In The Inheritors, William Golding tells the story of the last Neanderthals.

For Golding's Neanderthals, Earth is goddess. They call her Oa.

Oa.

Novelist William Golding (1911-1993) is probably best known for his novel Lord of the Flies. Pagans might perhaps be aware that it was also he who named the Gaia Hypothesis.

It turns out that scientist James Lovelock was expostulating to his longtime friend and neighbor concerning his ideas about Earth as a self-regulating system.

His Earth-as-single-being needed a name. “What about 'Gaia'?” suggested Golding.

It's hard not to see metaphor here: Science and Literature as friends and neighbors, grabbing a pint together down at the local, maybe.

Golding's Neanderthal novel is a literary tour de force, a leap of cheeky imagination: it's written in Neanderthal, you see. Or it would be, if Neanderthals spoke English.

The primal magic of that name still haunts me: Oa.

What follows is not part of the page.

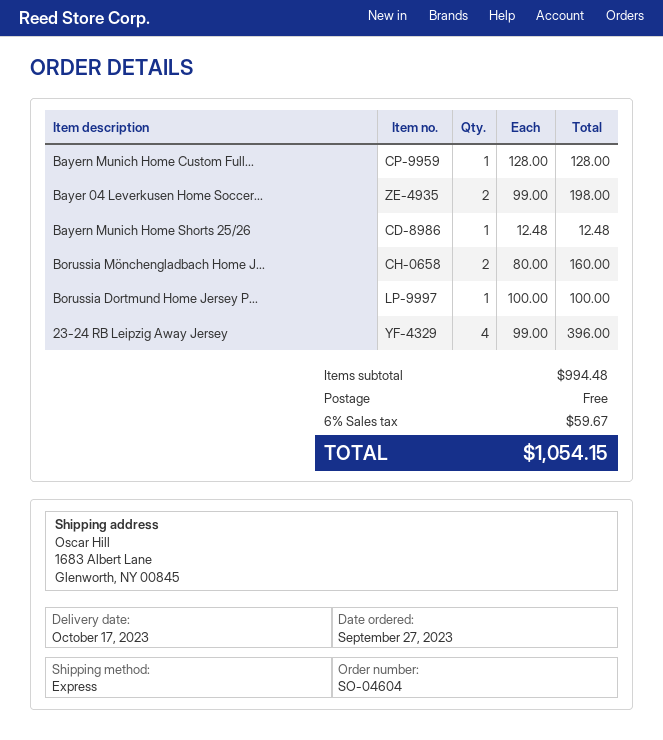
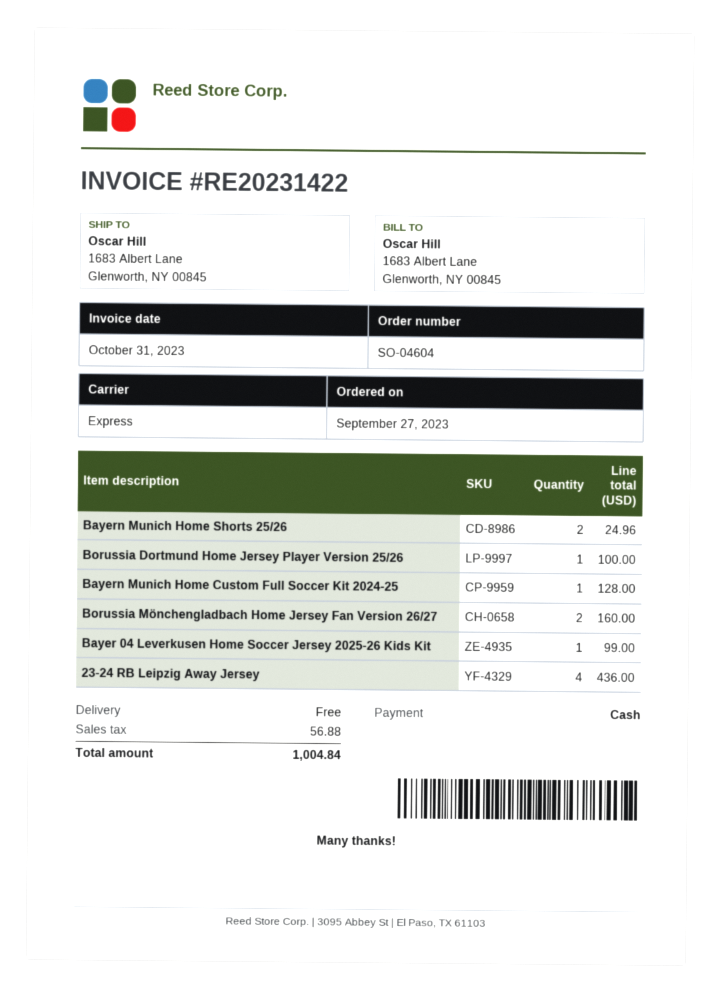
Bayer 04 Leverkusen Home Soccer...: 2 for 198.00 -> 1 for 99.00
Bayern Munich Home Shorts 25/26: 1 for 12.48 -> 2 for 24.96
23-24 RB Leipzig Away Jersey: 4 for 396.00 -> 4 for 436.00
tax: 59.67 -> 56.88
total: 1054.15 -> 1004.84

To these last Neanderthals, Earth is big Oa. They carry with them a pebble that bears the natural form of a woman: little Oa. In Hindu theology, this would be called swayambhu murti: a self-manifest image.

I carry one such myself.

Our beloved old Earth of many summers is a goddess of many names, and there's deep magic to be found in all of them.

Oa.

Above: Acheulian "Goddess"

(circa 75,000 [?] BCE)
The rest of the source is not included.